=== Section Start ===

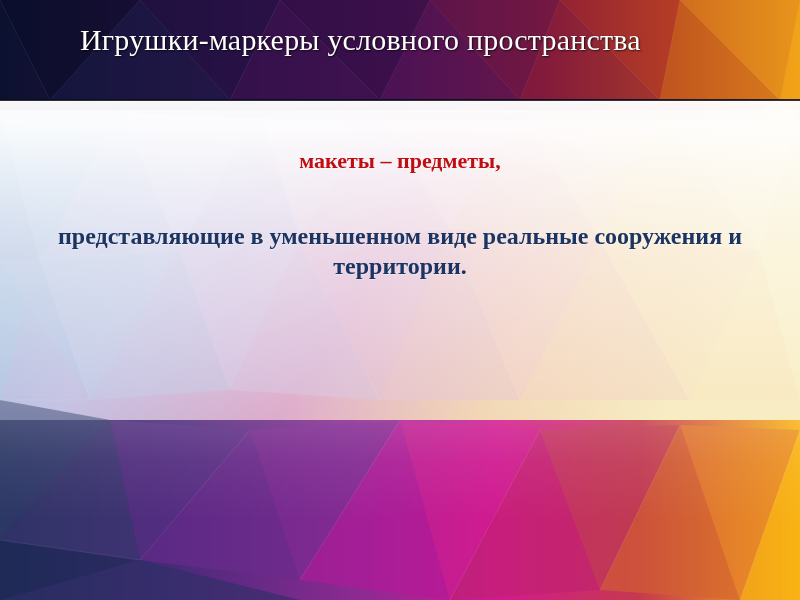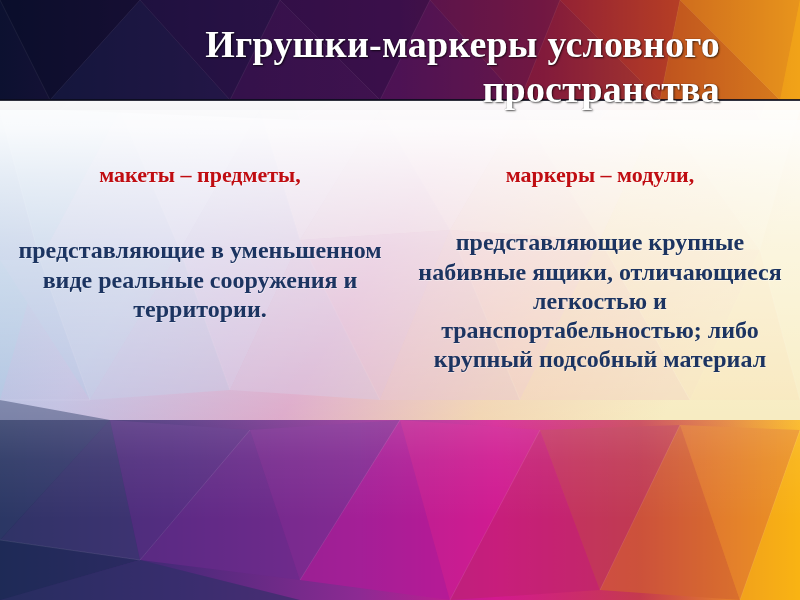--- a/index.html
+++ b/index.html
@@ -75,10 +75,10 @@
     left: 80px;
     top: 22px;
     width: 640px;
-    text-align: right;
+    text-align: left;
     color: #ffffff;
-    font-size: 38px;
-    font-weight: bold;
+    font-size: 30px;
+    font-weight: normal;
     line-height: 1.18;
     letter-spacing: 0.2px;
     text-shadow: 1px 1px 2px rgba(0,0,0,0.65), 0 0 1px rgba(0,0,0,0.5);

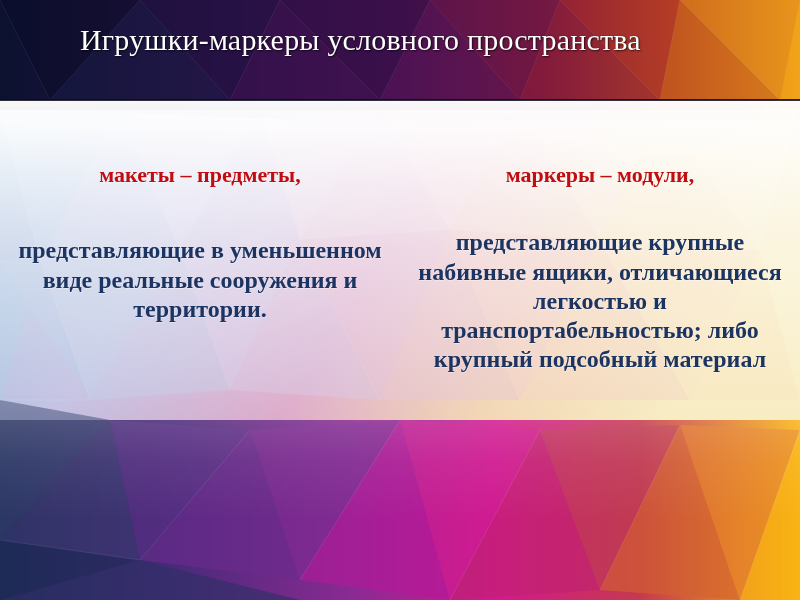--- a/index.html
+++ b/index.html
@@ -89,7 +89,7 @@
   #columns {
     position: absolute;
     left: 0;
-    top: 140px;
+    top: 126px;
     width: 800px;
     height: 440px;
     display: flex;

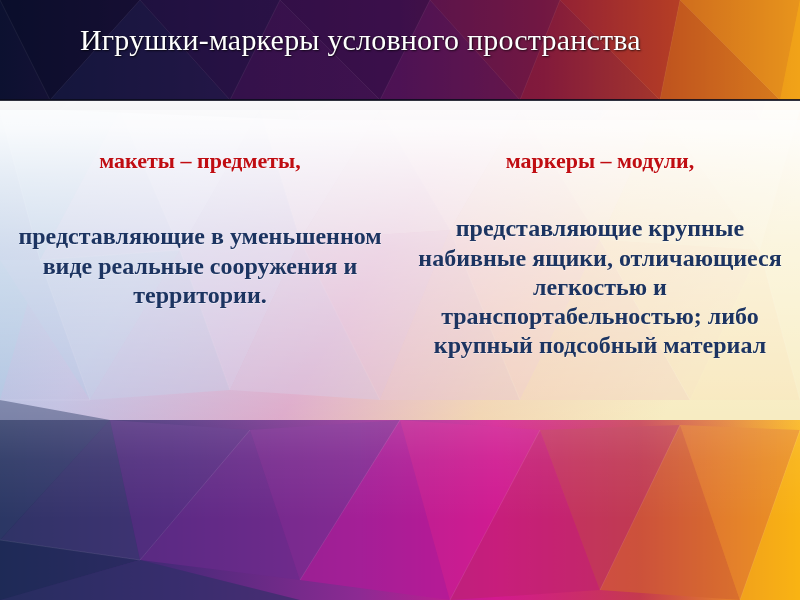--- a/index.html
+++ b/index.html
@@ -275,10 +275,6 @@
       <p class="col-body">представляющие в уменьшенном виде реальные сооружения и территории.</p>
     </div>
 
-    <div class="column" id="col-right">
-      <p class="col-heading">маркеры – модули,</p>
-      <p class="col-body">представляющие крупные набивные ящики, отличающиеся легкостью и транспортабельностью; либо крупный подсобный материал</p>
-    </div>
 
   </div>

=== Section End ===
=== Section Start ===

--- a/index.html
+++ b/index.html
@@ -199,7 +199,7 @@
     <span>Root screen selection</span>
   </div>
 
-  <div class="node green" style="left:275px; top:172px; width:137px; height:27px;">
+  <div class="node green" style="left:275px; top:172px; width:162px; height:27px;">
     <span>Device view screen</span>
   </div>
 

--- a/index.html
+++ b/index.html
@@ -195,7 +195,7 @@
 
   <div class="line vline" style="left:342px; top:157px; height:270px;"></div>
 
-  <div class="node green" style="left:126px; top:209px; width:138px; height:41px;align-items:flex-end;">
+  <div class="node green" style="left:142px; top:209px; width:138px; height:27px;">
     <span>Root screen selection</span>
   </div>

=== Section End ===
=== Section Start ===

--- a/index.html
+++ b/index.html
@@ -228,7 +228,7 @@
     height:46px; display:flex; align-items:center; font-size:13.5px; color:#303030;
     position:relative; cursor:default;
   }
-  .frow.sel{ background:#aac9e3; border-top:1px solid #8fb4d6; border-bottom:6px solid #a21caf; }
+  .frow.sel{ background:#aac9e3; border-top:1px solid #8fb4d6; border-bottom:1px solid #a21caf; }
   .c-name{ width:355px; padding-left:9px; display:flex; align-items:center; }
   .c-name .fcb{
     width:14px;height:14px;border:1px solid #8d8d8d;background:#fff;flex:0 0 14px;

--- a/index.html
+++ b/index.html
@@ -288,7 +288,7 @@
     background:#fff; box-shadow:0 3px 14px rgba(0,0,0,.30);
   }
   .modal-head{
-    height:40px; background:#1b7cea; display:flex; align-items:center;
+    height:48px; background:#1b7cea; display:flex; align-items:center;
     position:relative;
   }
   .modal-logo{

=== Section End ===

TASK TO COMPLETE:
After reading through the records, count the lines that hold the string "rgba" and give only the count.

EXPECTED OUTPUT:
2